* _Input records_:
·····
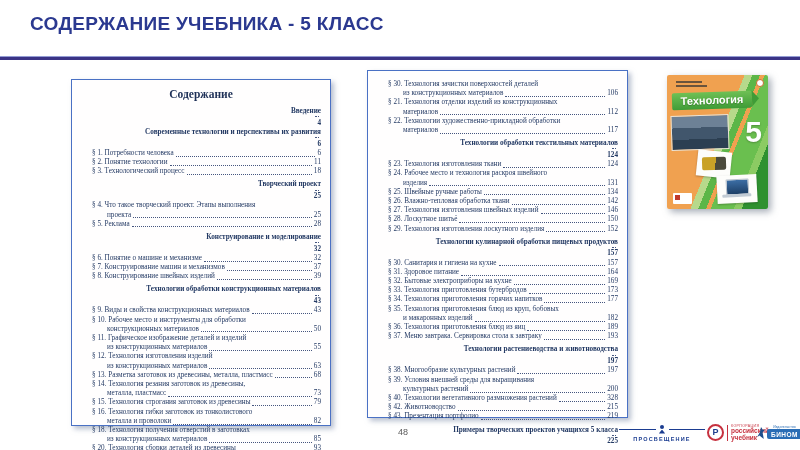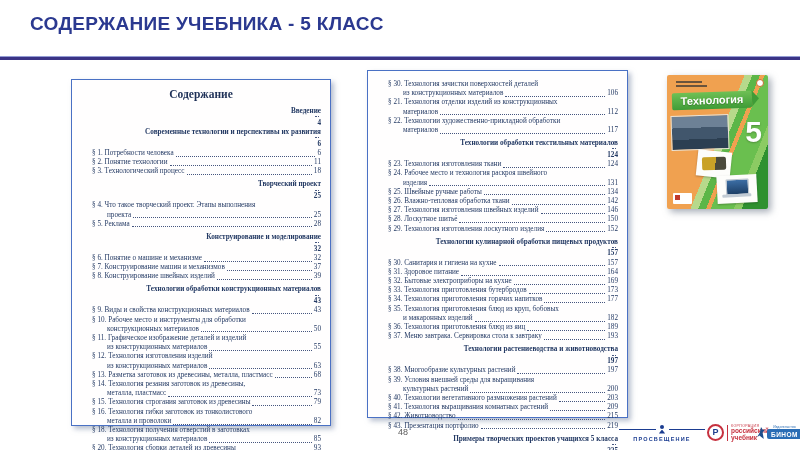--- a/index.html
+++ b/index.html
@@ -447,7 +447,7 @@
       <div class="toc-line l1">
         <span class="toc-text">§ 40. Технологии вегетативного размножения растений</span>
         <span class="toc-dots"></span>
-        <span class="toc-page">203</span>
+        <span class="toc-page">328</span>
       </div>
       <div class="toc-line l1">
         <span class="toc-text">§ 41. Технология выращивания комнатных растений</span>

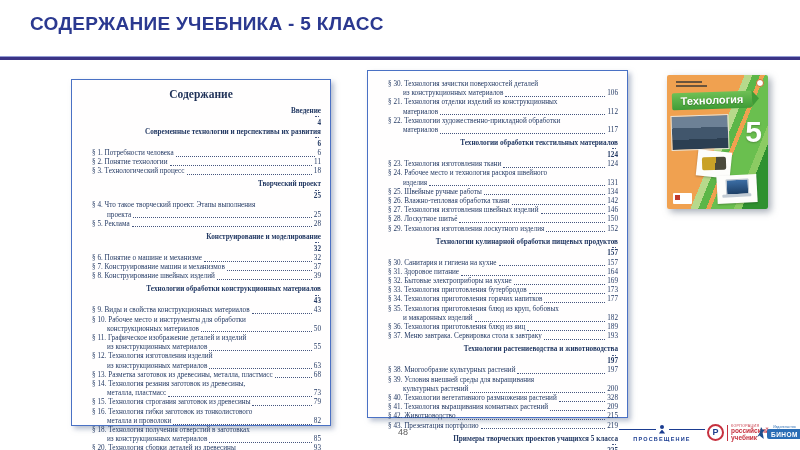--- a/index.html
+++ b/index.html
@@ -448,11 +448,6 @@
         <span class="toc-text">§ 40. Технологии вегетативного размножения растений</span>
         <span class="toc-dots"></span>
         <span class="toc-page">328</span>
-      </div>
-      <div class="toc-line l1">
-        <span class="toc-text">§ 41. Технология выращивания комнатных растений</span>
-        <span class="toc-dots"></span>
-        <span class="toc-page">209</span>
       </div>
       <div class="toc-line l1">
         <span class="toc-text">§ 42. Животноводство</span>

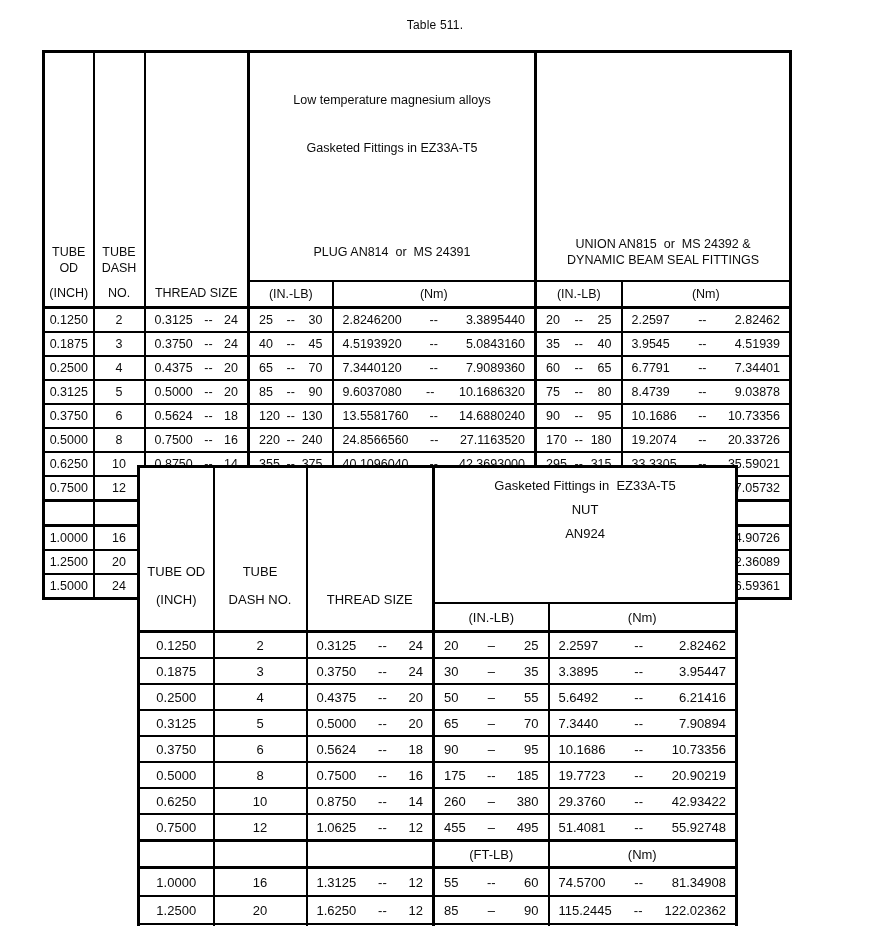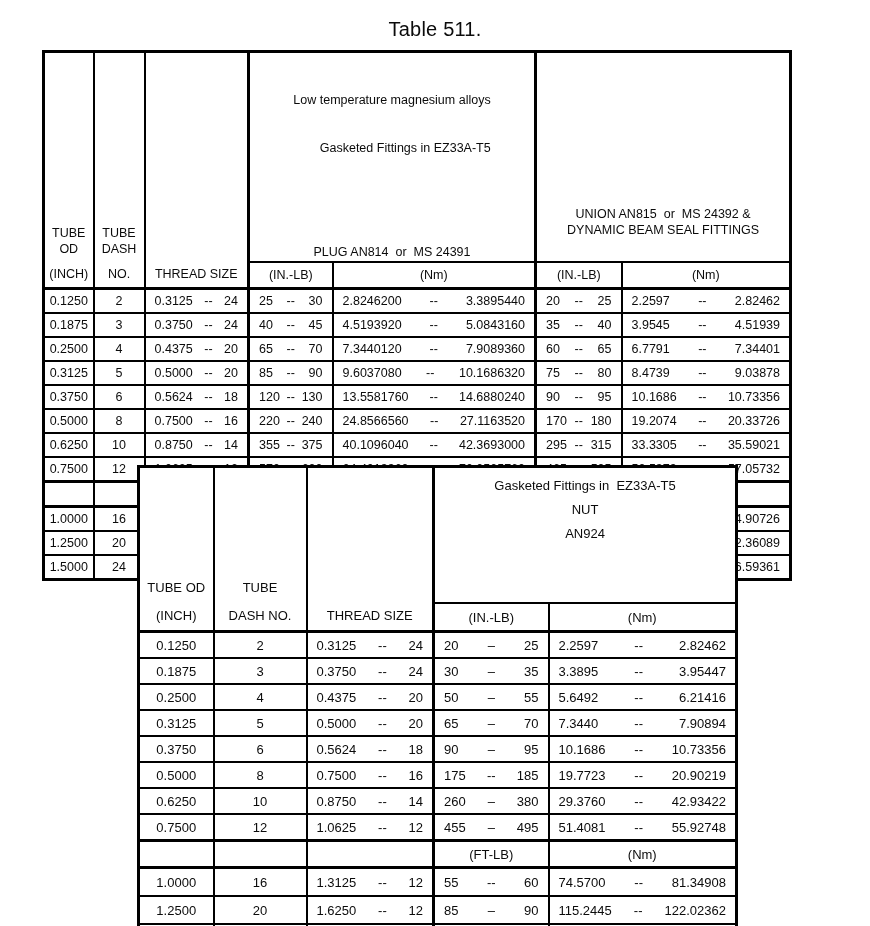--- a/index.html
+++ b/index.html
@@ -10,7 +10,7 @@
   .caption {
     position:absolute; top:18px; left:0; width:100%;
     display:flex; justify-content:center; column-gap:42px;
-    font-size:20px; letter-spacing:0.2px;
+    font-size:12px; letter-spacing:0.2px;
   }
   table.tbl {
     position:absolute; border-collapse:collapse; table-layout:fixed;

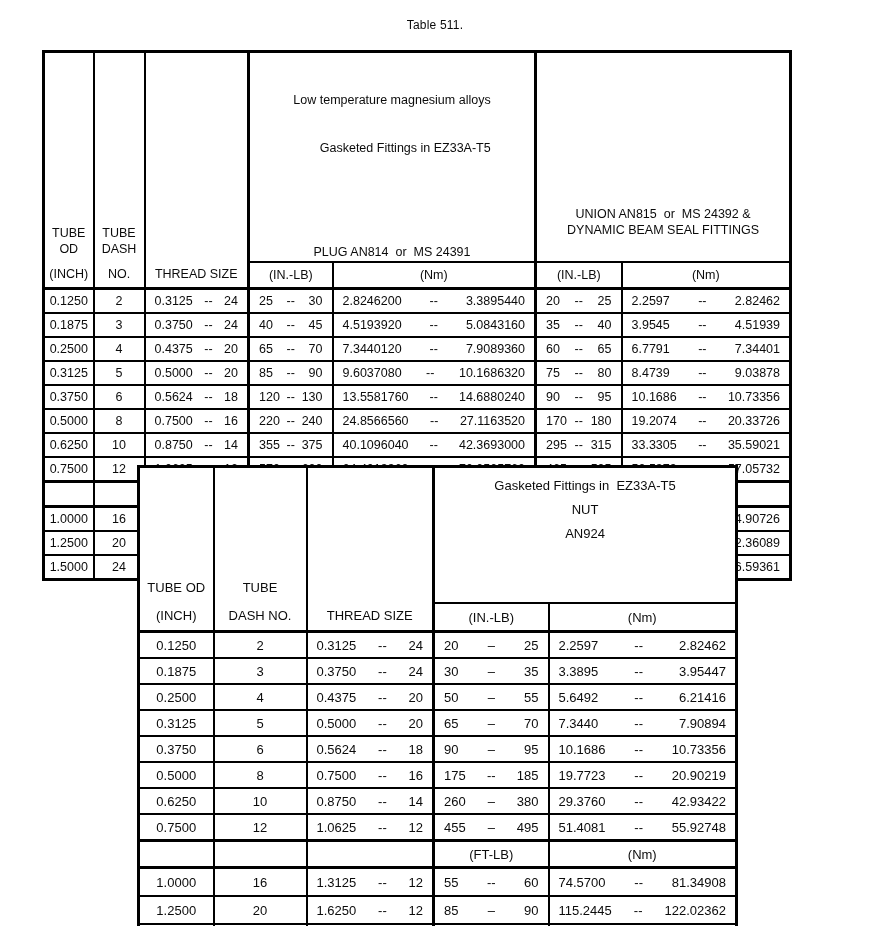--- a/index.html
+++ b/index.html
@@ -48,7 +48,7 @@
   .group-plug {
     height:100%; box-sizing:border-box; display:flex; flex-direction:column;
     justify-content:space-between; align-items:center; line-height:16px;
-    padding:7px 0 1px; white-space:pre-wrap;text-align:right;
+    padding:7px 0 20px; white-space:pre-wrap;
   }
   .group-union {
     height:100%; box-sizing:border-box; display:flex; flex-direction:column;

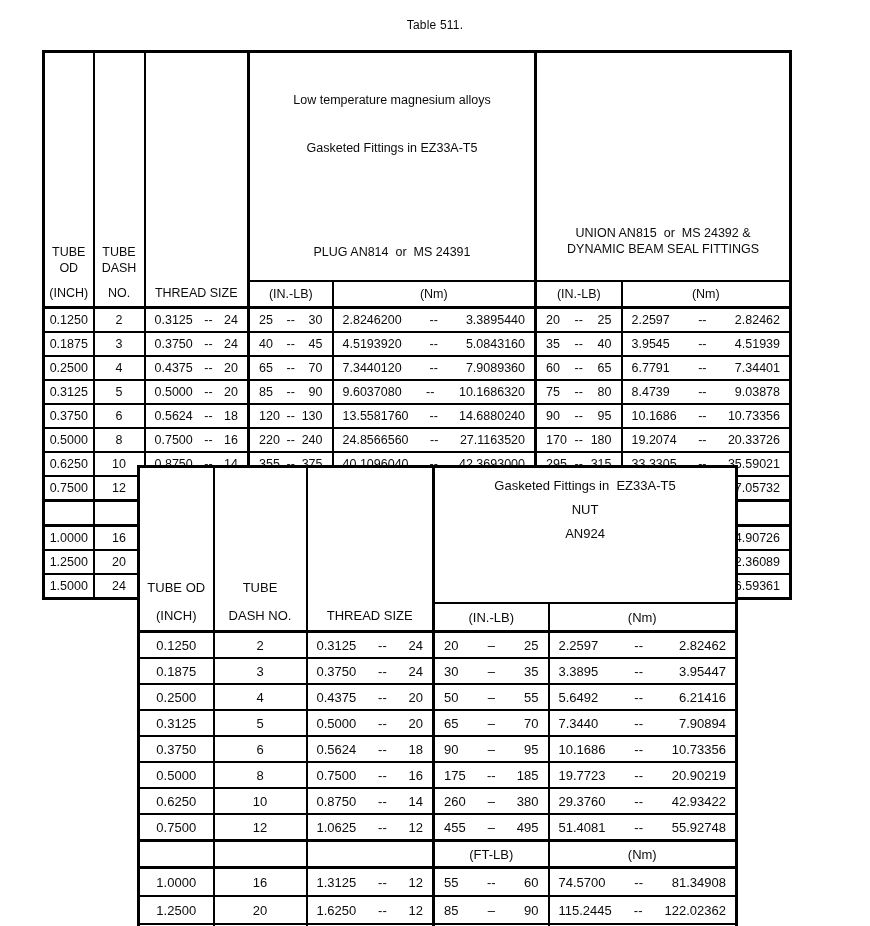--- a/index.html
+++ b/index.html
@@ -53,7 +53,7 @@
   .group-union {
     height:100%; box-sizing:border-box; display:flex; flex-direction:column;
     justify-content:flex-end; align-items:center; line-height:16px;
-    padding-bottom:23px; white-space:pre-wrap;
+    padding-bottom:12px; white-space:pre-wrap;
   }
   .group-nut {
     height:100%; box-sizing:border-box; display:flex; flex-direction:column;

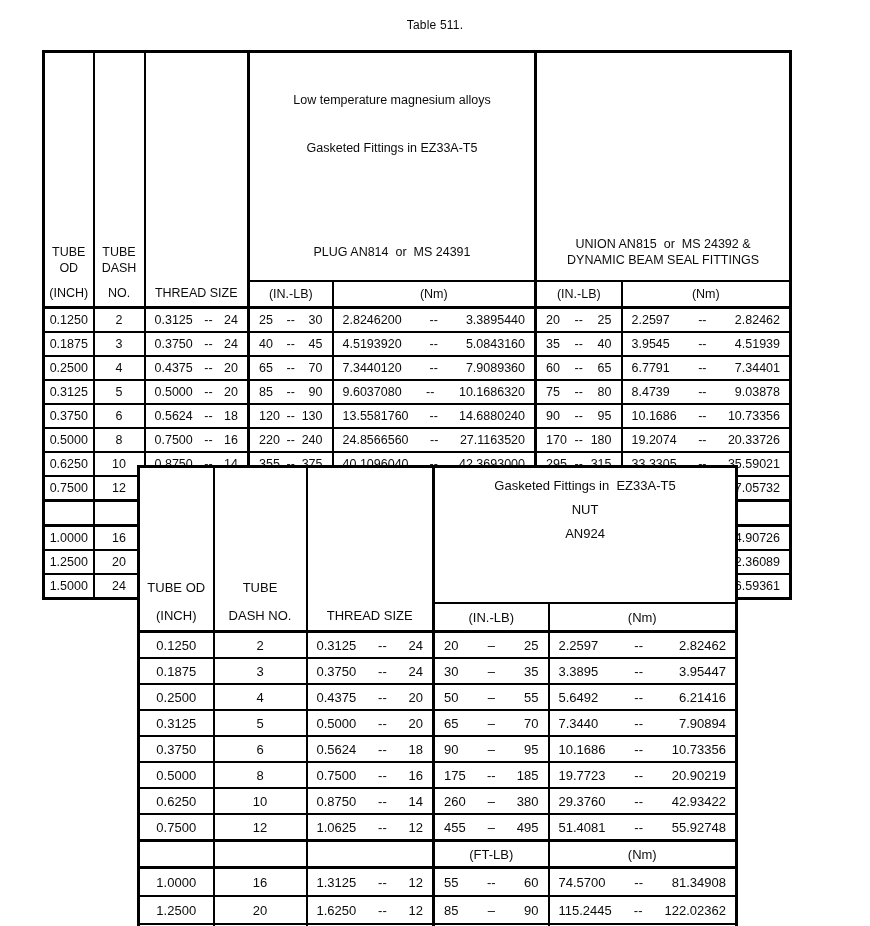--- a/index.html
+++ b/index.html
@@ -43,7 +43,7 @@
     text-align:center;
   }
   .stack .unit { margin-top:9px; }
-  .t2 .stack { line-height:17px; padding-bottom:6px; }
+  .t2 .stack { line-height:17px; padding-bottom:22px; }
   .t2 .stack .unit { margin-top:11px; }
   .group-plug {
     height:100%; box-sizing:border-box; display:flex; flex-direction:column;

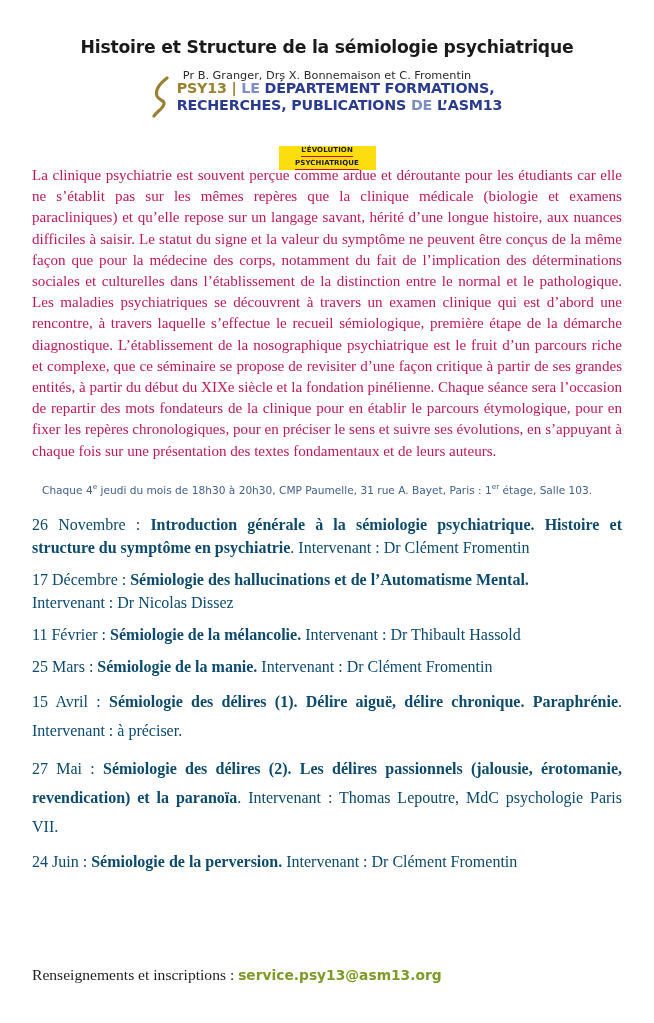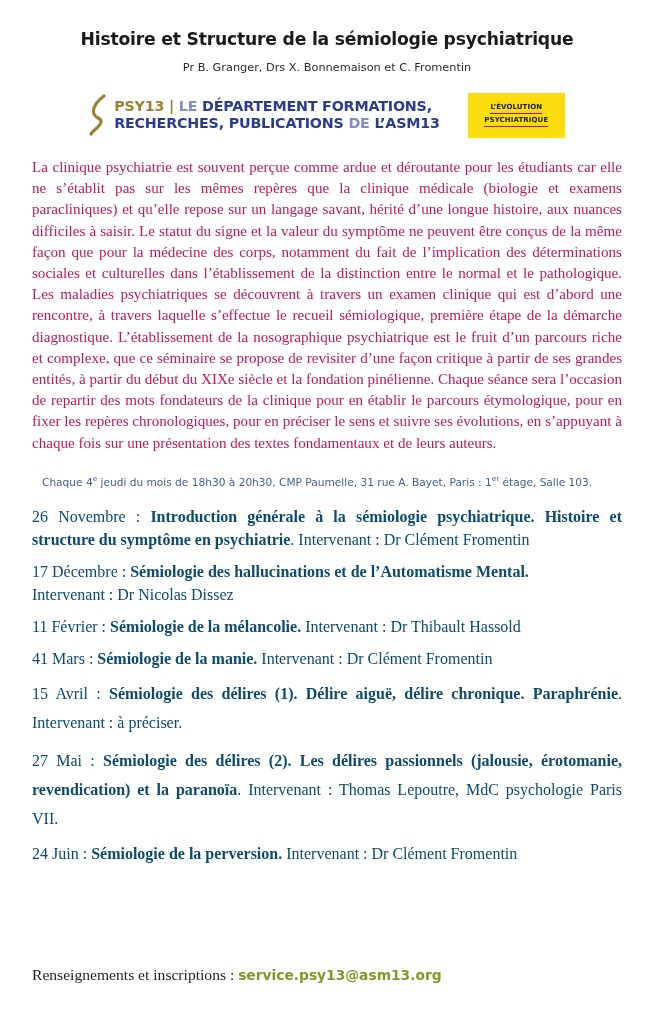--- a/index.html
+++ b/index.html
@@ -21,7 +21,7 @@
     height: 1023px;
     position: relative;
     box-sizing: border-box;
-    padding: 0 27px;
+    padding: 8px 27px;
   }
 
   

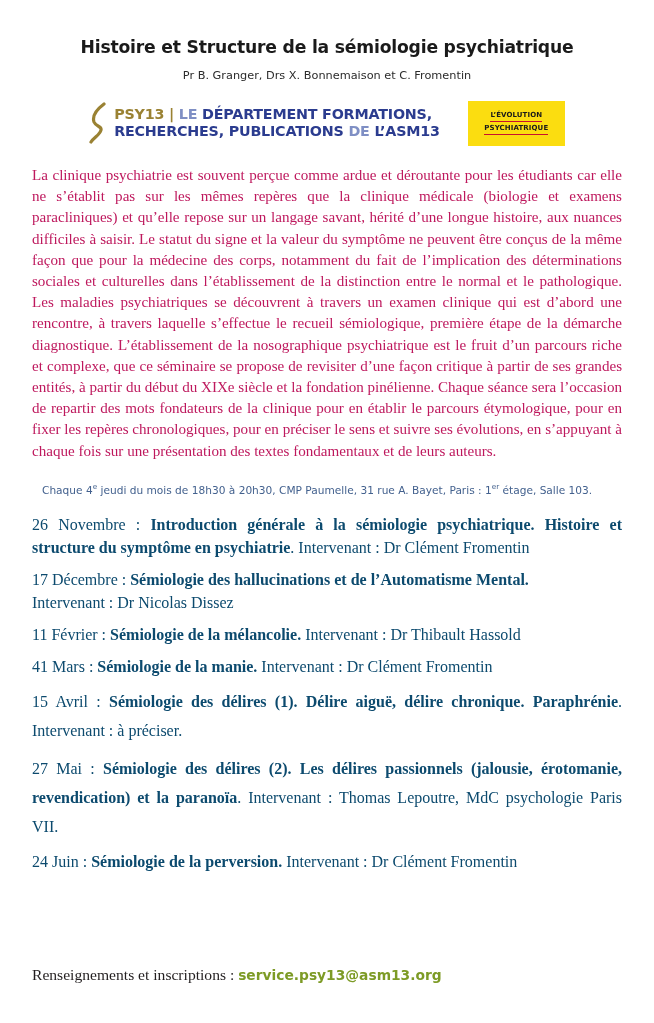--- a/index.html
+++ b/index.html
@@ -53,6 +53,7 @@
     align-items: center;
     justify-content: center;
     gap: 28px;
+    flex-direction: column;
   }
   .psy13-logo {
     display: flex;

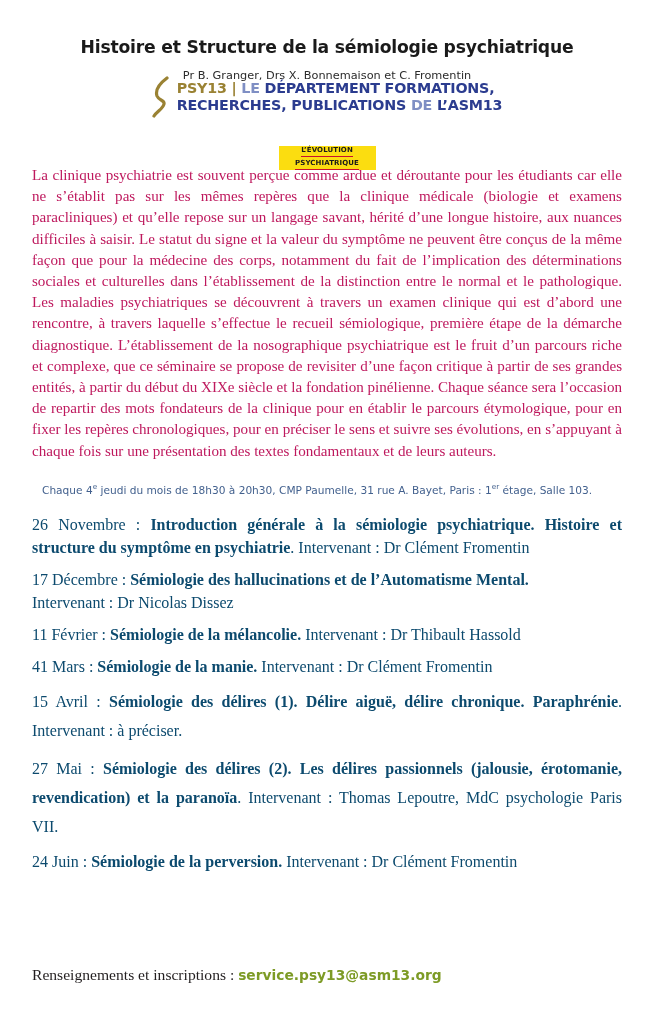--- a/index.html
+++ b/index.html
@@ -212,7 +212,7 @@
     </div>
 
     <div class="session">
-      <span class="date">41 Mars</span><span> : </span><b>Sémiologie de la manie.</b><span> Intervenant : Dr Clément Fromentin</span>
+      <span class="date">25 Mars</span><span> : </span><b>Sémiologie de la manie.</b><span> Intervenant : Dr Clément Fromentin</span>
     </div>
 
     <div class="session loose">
·····
* _Brief_: Word for word, restate all of the records. Exclude the pictures.

* _Solution for this exercise_:
--- a/index.html
+++ b/index.html
@@ -447,7 +447,7 @@
       <div class="toc-line l1">
         <span class="toc-text">§ 40. Технологии вегетативного размножения растений</span>
         <span class="toc-dots"></span>
-        <span class="toc-page">203</span>
+        <span class="toc-page">328</span>
       </div>
       <div class="toc-line l1">
         <span class="toc-text">§ 41. Технология выращивания комнатных растений</span>

--- a/index.html
+++ b/index.html
@@ -448,11 +448,6 @@
         <span class="toc-text">§ 40. Технологии вегетативного размножения растений</span>
         <span class="toc-dots"></span>
         <span class="toc-page">328</span>
-      </div>
-      <div class="toc-line l1">
-        <span class="toc-text">§ 41. Технология выращивания комнатных растений</span>
-        <span class="toc-dots"></span>
-        <span class="toc-page">209</span>
       </div>
       <div class="toc-line l1">
         <span class="toc-text">§ 42. Животноводство</span>

--- a/index.html
+++ b/index.html
@@ -10,7 +10,7 @@
   .caption {
     position:absolute; top:18px; left:0; width:100%;
     display:flex; justify-content:center; column-gap:42px;
-    font-size:20px; letter-spacing:0.2px;
+    font-size:12px; letter-spacing:0.2px;
   }
   table.tbl {
     position:absolute; border-collapse:collapse; table-layout:fixed;

--- a/index.html
+++ b/index.html
@@ -48,7 +48,7 @@
   .group-plug {
     height:100%; box-sizing:border-box; display:flex; flex-direction:column;
     justify-content:space-between; align-items:center; line-height:16px;
-    padding:7px 0 1px; white-space:pre-wrap;text-align:right;
+    padding:7px 0 20px; white-space:pre-wrap;
   }
   .group-union {
     height:100%; box-sizing:border-box; display:flex; flex-direction:column;

--- a/index.html
+++ b/index.html
@@ -53,7 +53,7 @@
   .group-union {
     height:100%; box-sizing:border-box; display:flex; flex-direction:column;
     justify-content:flex-end; align-items:center; line-height:16px;
-    padding-bottom:23px; white-space:pre-wrap;
+    padding-bottom:12px; white-space:pre-wrap;
   }
   .group-nut {
     height:100%; box-sizing:border-box; display:flex; flex-direction:column;

--- a/index.html
+++ b/index.html
@@ -43,7 +43,7 @@
     text-align:center;
   }
   .stack .unit { margin-top:9px; }
-  .t2 .stack { line-height:17px; padding-bottom:6px; }
+  .t2 .stack { line-height:17px; padding-bottom:22px; }
   .t2 .stack .unit { margin-top:11px; }
   .group-plug {
     height:100%; box-sizing:border-box; display:flex; flex-direction:column;

--- a/index.html
+++ b/index.html
@@ -21,7 +21,7 @@
     height: 1023px;
     position: relative;
     box-sizing: border-box;
-    padding: 0 27px;
+    padding: 8px 27px;
   }
 
   

--- a/index.html
+++ b/index.html
@@ -53,6 +53,7 @@
     align-items: center;
     justify-content: center;
     gap: 28px;
+    flex-direction: column;
   }
   .psy13-logo {
     display: flex;

--- a/index.html
+++ b/index.html
@@ -212,7 +212,7 @@
     </div>
 
     <div class="session">
-      <span class="date">41 Mars</span><span> : </span><b>Sémiologie de la manie.</b><span> Intervenant : Dr Clément Fromentin</span>
+      <span class="date">25 Mars</span><span> : </span><b>Sémiologie de la manie.</b><span> Intervenant : Dr Clément Fromentin</span>
     </div>
 
     <div class="session loose">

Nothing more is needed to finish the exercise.